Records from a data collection

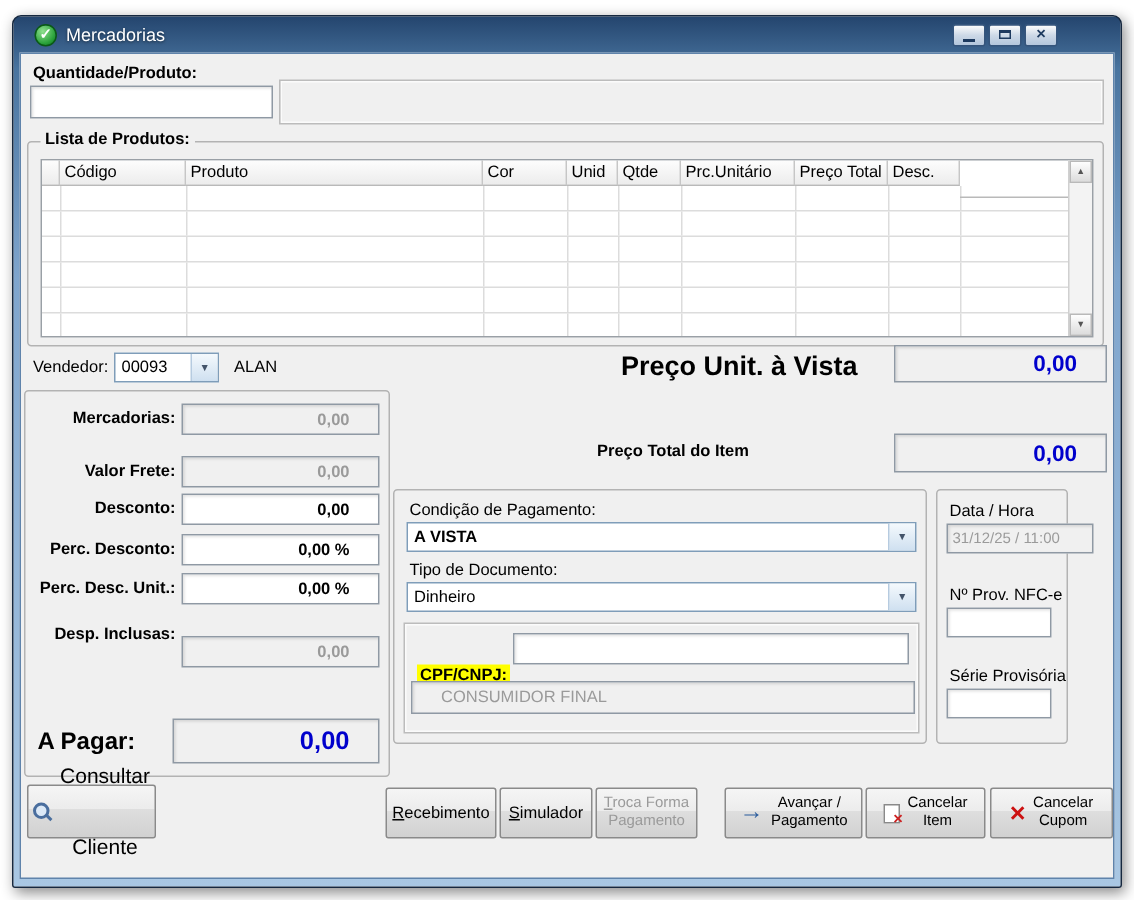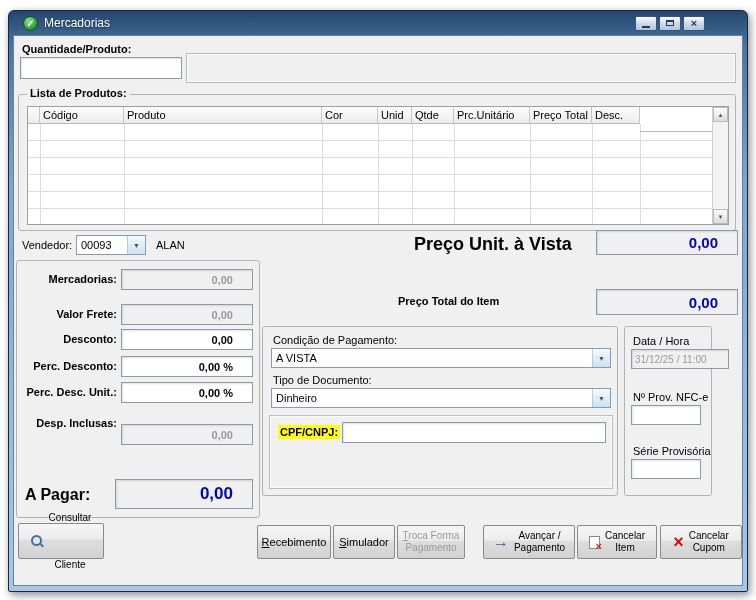--- a/index.html
+++ b/index.html
@@ -88,21 +88,21 @@
   .sb-up{top:0;} .sb-down{bottom:0;}
   
   .btn{
     border:1px solid #8a8a8a;border-radius:2px;
     background:linear-gradient(#f5f5f5 0%,#ececec 45%,#dedede 46%,#d1d1d1 100%);
     display:flex;align-items:center;justify-content:center;gap:5px;
     font-size:11px;cursor:default;
   }
   .btn .lines{display:flex;flex-direction:column;align-items:center;font-size:10px;line-height:12px;}
   .btn.small-text{font-size:9px;}
-  .btn.small-text .lines{font-size:10px;line-height:11px;gap:36px;}
+  .btn.small-text .lines{font-size:14px;line-height:11px;gap:36px;}
   .btn.dis{color:#9a9a9a;}
   .mnemonic{display:block;}
   .mnemonic::first-letter{text-decoration:underline;}
   .btn-icon{display:flex;align-items:center;justify-content:center;}
   .mini-mag{position:relative;width:13px;height:13px;}
   .mini-mag::before{content:"";position:absolute;left:0;top:0;width:7px;height:7px;border:2px solid #4a6e9e;border-radius:50%;background:#dce9f7;}
   .mini-mag::after{content:"";position:absolute;left:8px;top:9px;width:5px;height:2px;background:#4a6e9e;transform:rotate(45deg);}
   .arrow-icon{color:#2e5f9e;font-size:16px;font-weight:bold;}
   .doc-icon{position:relative;width:11px;height:13px;background:#fff;border:1px solid #8a8a8a;box-sizing:border-box;}
   .doc-icon::after{content:"×";position:absolute;right:-3px;bottom:-4px;color:#cc2222;font-weight:bold;font-size:11px;}
@@ -195,32 +195,33 @@
 
       <div class="abs lbl b" style="left:8px;top:225px;font-size:16px;">A Pagar:</div>
       <div class="abs field rt blue-big" style="left:98px;top:218px;width:138px;height:30px;">0,00</div>
     </div>
 
     <div class="abs lbl b" style="left:384px;top:259px;font-size:11px;">Preço Total do Item</div>
     <div class="abs field rt blue" style="left:582px;top:253px;width:142px;height:26px;">0,00</div>
 
     <div class="abs groupbox" style="left:248px;top:290px;width:356px;height:170px;">
       <div class="abs lbl" style="left:10px;top:7px;">Condição de Pagamento:</div>
-      <div class="abs combo" style="left:8px;top:21px;width:340px;height:20px;">
+      <div class="abs combo" style="left:8px;top:21px;width:340px;height:20px;font-weight:bold;">
         <span class="combo-text">A VISTA</span>
         <span class="combo-btn">▼</span>
       </div>
       <div class="abs lbl" style="left:10px;top:47px;">Tipo de Documento:</div>
       <div class="abs combo" style="left:8px;top:61px;width:340px;height:20px;">
         <span class="combo-text">Dinheiro</span>
         <span class="combo-btn">▼</span>
       </div>
       <div class="abs panel-etched" style="left:6px;top:88px;width:344px;height:74px;">
-        <span class="abs hl-yellow" style="left:8px;top:9px;">CPF/CNPJ:</span>
+        <span class="abs hl-yellow" style="left:8px;top:27px;">CPF/CNPJ:</span>
         <input class="abs field" style="left: 72px; top: 6px; width: 264px; height: 21px;" type="text" value="">
+        <div class="abs field dis" style="left:4px;top:38px;width:336px;height:22px;">CONSUMIDOR FINAL</div>
       </div>
     </div>
 
     <div class="abs groupbox" style="left:610px;top:290px;width:88px;height:170px;">
       <div class="abs lbl" style="left:8px;top:8px;">Data / Hora</div>
       <div class="abs field dis" style="left:6px;top:22px;width:98px;height:20px;font-size:10px;padding:0 3px;">31/12/25 / 11:00</div>
 
       <div class="abs lbl" style="left:8px;top:64px;">Nº Prov. NFC-e</div>
       <div class="abs field" style="left:6px;top:78px;width:70px;height:20px;"></div>
 

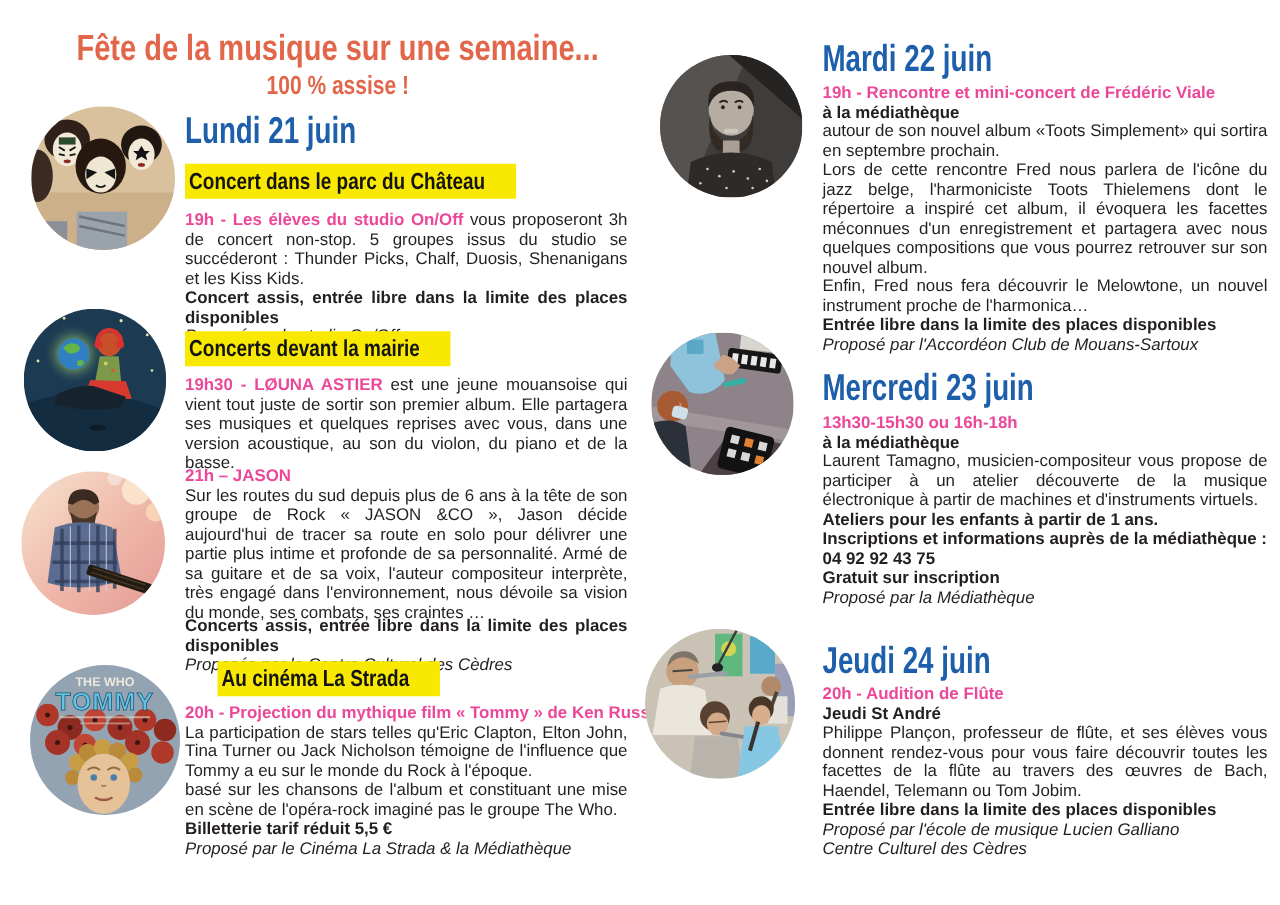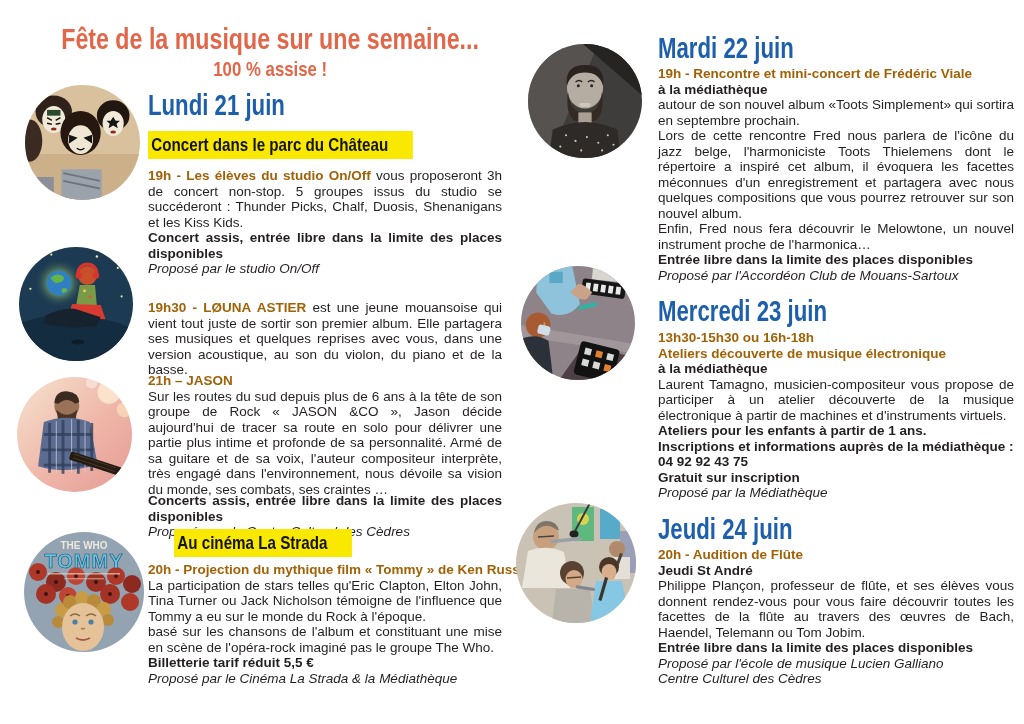--- a/index.html
+++ b/index.html
@@ -13,21 +13,21 @@
             white-space:nowrap;transform:scaleX(0.8);transform-origin:center top;}
 
   .day{display:inline-block;color:#1d5fab;font-weight:bold;font-size:30px;line-height:30px;
        white-space:nowrap;transform:scaleX(0.74);transform-origin:left top;}
 
   .hl{display:inline-block;background:#f9e900;color:#141414;font-weight:bold;font-size:18.5px;
       line-height:19px;padding:4px 30px 5px 4px;white-space:nowrap;
       transform:scaleX(0.82);transform-origin:left top;}
 
   .para{font-size:13.5px;line-height:15.5px;text-align:justify;}
-  .lead{color:#a16207;font-weight:bold;}
+  .lead{color:#ec4899;font-weight:bold;}
   .leadline{display:block;white-space:nowrap;}
   .b{font-weight:bold;}
   .i{font-style:italic;}
   .blk{display:block;}
 
   .photo{position:absolute;border-radius:50%;overflow:hidden;}
   .photo svg{display:block;width:100%;height:100%;}
 </style>
 </head>
 <body>
@@ -177,20 +177,23 @@
   <div class="abs" style="left:148px;top:131px;">
     <span class="hl">Concert dans le parc du Château</span>
   </div>
 
   <div class="abs para" style="left:148px;top:168px;width:354px;">
     <span class="lead">19h - Les élèves du studio On/Off</span><span> vous proposeront 3h de concert non-stop. 5 groupes issus du studio se succéderont : Thunder Picks, Chalf, Duosis, Shenanigans et les Kiss Kids.</span>
     <div class="b">Concert assis, entrée libre dans la limite des places disponibles</div>
     <div class="i">Proposé par le studio On/Off</div>
   </div>
 
+  <div class="abs" style="left:148px;top:265px;">
+    <span class="hl">Concerts devant la mairie</span>
+  </div>
 
   <div class="abs para" style="left:148px;top:300px;width:354px;">
     <span class="lead">19h30 - LØUNA ASTIER</span><span> est une jeune mouansoise qui vient tout juste de sortir son premier album. Elle partagera ses musiques et quelques reprises avec vous, dans une version acoustique, au son du violon, du piano et de la basse.</span>
   </div>
 
   <div class="abs para" style="left:148px;top:373px;width:354px;">
     <span class="lead leadline">21h – JASON</span>
     <span>Sur les routes du sud depuis plus de 6 ans à la tête de son groupe de Rock « JASON &amp;CO », Jason décide aujourd'hui de tracer sa route en solo pour délivrer une partie plus intime et profonde de sa personnalité. Armé de sa guitare et de sa voix, l'auteur compositeur interprète, très engagé dans l'environnement, nous dévoile sa vision du monde, ses combats, ses craintes …</span>
   </div>
 
@@ -315,21 +318,20 @@
     <div class="b">Entrée libre dans la limite des places disponibles</div>
     <div class="i">Proposé par l'Accordéon Club de Mouans-Sartoux</div>
   </div>
 
   <div class="abs" style="left:658px;top:296px;">
     <span class="day">Mercredi 23 juin</span>
   </div>
 
   <div class="abs para" style="left:658px;top:330px;width:356px;">
     <span class="lead leadline">13h30-15h30 ou 16h-18h</span>
-    <span class="lead leadline">Ateliers découverte de musique électronique</span>
     <span class="b blk">à la médiathèque</span>
     <span class="blk">Laurent Tamagno, musicien-compositeur vous propose de participer à un atelier découverte de la musique électronique à partir de machines et d'instruments virtuels.</span>
     <div class="b">Ateliers pour les enfants à partir de 1 ans.</div>
     <div class="b">Inscriptions et informations auprès de la médiathèque :</div>
     <div class="b">04 92 92 43 75</div>
     <div class="b">Gratuit sur inscription</div>
     <div class="i">Proposé par la Médiathèque</div>
   </div>
 
   <div class="abs" style="left:658px;top:514px;">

**Task details:** Would you mind returning each entry above word for word, skipping the images?

**Exercise answer:**
--- a/index.html
+++ b/index.html
@@ -88,21 +88,21 @@
   .sb-up{top:0;} .sb-down{bottom:0;}
   
   .btn{
     border:1px solid #8a8a8a;border-radius:2px;
     background:linear-gradient(#f5f5f5 0%,#ececec 45%,#dedede 46%,#d1d1d1 100%);
     display:flex;align-items:center;justify-content:center;gap:5px;
     font-size:11px;cursor:default;
   }
   .btn .lines{display:flex;flex-direction:column;align-items:center;font-size:10px;line-height:12px;}
   .btn.small-text{font-size:9px;}
-  .btn.small-text .lines{font-size:10px;line-height:11px;gap:36px;}
+  .btn.small-text .lines{font-size:14px;line-height:11px;gap:36px;}
   .btn.dis{color:#9a9a9a;}
   .mnemonic{display:block;}
   .mnemonic::first-letter{text-decoration:underline;}
   .btn-icon{display:flex;align-items:center;justify-content:center;}
   .mini-mag{position:relative;width:13px;height:13px;}
   .mini-mag::before{content:"";position:absolute;left:0;top:0;width:7px;height:7px;border:2px solid #4a6e9e;border-radius:50%;background:#dce9f7;}
   .mini-mag::after{content:"";position:absolute;left:8px;top:9px;width:5px;height:2px;background:#4a6e9e;transform:rotate(45deg);}
   .arrow-icon{color:#2e5f9e;font-size:16px;font-weight:bold;}
   .doc-icon{position:relative;width:11px;height:13px;background:#fff;border:1px solid #8a8a8a;box-sizing:border-box;}
   .doc-icon::after{content:"×";position:absolute;right:-3px;bottom:-4px;color:#cc2222;font-weight:bold;font-size:11px;}
@@ -195,32 +195,33 @@
 
       <div class="abs lbl b" style="left:8px;top:225px;font-size:16px;">A Pagar:</div>
       <div class="abs field rt blue-big" style="left:98px;top:218px;width:138px;height:30px;">0,00</div>
     </div>
 
     <div class="abs lbl b" style="left:384px;top:259px;font-size:11px;">Preço Total do Item</div>
     <div class="abs field rt blue" style="left:582px;top:253px;width:142px;height:26px;">0,00</div>
 
     <div class="abs groupbox" style="left:248px;top:290px;width:356px;height:170px;">
       <div class="abs lbl" style="left:10px;top:7px;">Condição de Pagamento:</div>
-      <div class="abs combo" style="left:8px;top:21px;width:340px;height:20px;">
+      <div class="abs combo" style="left:8px;top:21px;width:340px;height:20px;font-weight:bold;">
         <span class="combo-text">A VISTA</span>
         <span class="combo-btn">▼</span>
       </div>
       <div class="abs lbl" style="left:10px;top:47px;">Tipo de Documento:</div>
       <div class="abs combo" style="left:8px;top:61px;width:340px;height:20px;">
         <span class="combo-text">Dinheiro</span>
         <span class="combo-btn">▼</span>
       </div>
       <div class="abs panel-etched" style="left:6px;top:88px;width:344px;height:74px;">
-        <span class="abs hl-yellow" style="left:8px;top:9px;">CPF/CNPJ:</span>
+        <span class="abs hl-yellow" style="left:8px;top:27px;">CPF/CNPJ:</span>
         <input class="abs field" style="left: 72px; top: 6px; width: 264px; height: 21px;" type="text" value="">
+        <div class="abs field dis" style="left:4px;top:38px;width:336px;height:22px;">CONSUMIDOR FINAL</div>
       </div>
     </div>
 
     <div class="abs groupbox" style="left:610px;top:290px;width:88px;height:170px;">
       <div class="abs lbl" style="left:8px;top:8px;">Data / Hora</div>
       <div class="abs field dis" style="left:6px;top:22px;width:98px;height:20px;font-size:10px;padding:0 3px;">31/12/25 / 11:00</div>
 
       <div class="abs lbl" style="left:8px;top:64px;">Nº Prov. NFC-e</div>
       <div class="abs field" style="left:6px;top:78px;width:70px;height:20px;"></div>
 

--- a/index.html
+++ b/index.html
@@ -13,21 +13,21 @@
             white-space:nowrap;transform:scaleX(0.8);transform-origin:center top;}
 
   .day{display:inline-block;color:#1d5fab;font-weight:bold;font-size:30px;line-height:30px;
        white-space:nowrap;transform:scaleX(0.74);transform-origin:left top;}
 
   .hl{display:inline-block;background:#f9e900;color:#141414;font-weight:bold;font-size:18.5px;
       line-height:19px;padding:4px 30px 5px 4px;white-space:nowrap;
       transform:scaleX(0.82);transform-origin:left top;}
 
   .para{font-size:13.5px;line-height:15.5px;text-align:justify;}
-  .lead{color:#a16207;font-weight:bold;}
+  .lead{color:#ec4899;font-weight:bold;}
   .leadline{display:block;white-space:nowrap;}
   .b{font-weight:bold;}
   .i{font-style:italic;}
   .blk{display:block;}
 
   .photo{position:absolute;border-radius:50%;overflow:hidden;}
   .photo svg{display:block;width:100%;height:100%;}
 </style>
 </head>
 <body>
@@ -177,20 +177,23 @@
   <div class="abs" style="left:148px;top:131px;">
     <span class="hl">Concert dans le parc du Château</span>
   </div>
 
   <div class="abs para" style="left:148px;top:168px;width:354px;">
     <span class="lead">19h - Les élèves du studio On/Off</span><span> vous proposeront 3h de concert non-stop. 5 groupes issus du studio se succéderont : Thunder Picks, Chalf, Duosis, Shenanigans et les Kiss Kids.</span>
     <div class="b">Concert assis, entrée libre dans la limite des places disponibles</div>
     <div class="i">Proposé par le studio On/Off</div>
   </div>
 
+  <div class="abs" style="left:148px;top:265px;">
+    <span class="hl">Concerts devant la mairie</span>
+  </div>
 
   <div class="abs para" style="left:148px;top:300px;width:354px;">
     <span class="lead">19h30 - LØUNA ASTIER</span><span> est une jeune mouansoise qui vient tout juste de sortir son premier album. Elle partagera ses musiques et quelques reprises avec vous, dans une version acoustique, au son du violon, du piano et de la basse.</span>
   </div>
 
   <div class="abs para" style="left:148px;top:373px;width:354px;">
     <span class="lead leadline">21h – JASON</span>
     <span>Sur les routes du sud depuis plus de 6 ans à la tête de son groupe de Rock « JASON &amp;CO », Jason décide aujourd'hui de tracer sa route en solo pour délivrer une partie plus intime et profonde de sa personnalité. Armé de sa guitare et de sa voix, l'auteur compositeur interprète, très engagé dans l'environnement, nous dévoile sa vision du monde, ses combats, ses craintes …</span>
   </div>
 
@@ -315,21 +318,20 @@
     <div class="b">Entrée libre dans la limite des places disponibles</div>
     <div class="i">Proposé par l'Accordéon Club de Mouans-Sartoux</div>
   </div>
 
   <div class="abs" style="left:658px;top:296px;">
     <span class="day">Mercredi 23 juin</span>
   </div>
 
   <div class="abs para" style="left:658px;top:330px;width:356px;">
     <span class="lead leadline">13h30-15h30 ou 16h-18h</span>
-    <span class="lead leadline">Ateliers découverte de musique électronique</span>
     <span class="b blk">à la médiathèque</span>
     <span class="blk">Laurent Tamagno, musicien-compositeur vous propose de participer à un atelier découverte de la musique électronique à partir de machines et d'instruments virtuels.</span>
     <div class="b">Ateliers pour les enfants à partir de 1 ans.</div>
     <div class="b">Inscriptions et informations auprès de la médiathèque :</div>
     <div class="b">04 92 92 43 75</div>
     <div class="b">Gratuit sur inscription</div>
     <div class="i">Proposé par la Médiathèque</div>
   </div>
 
   <div class="abs" style="left:658px;top:514px;">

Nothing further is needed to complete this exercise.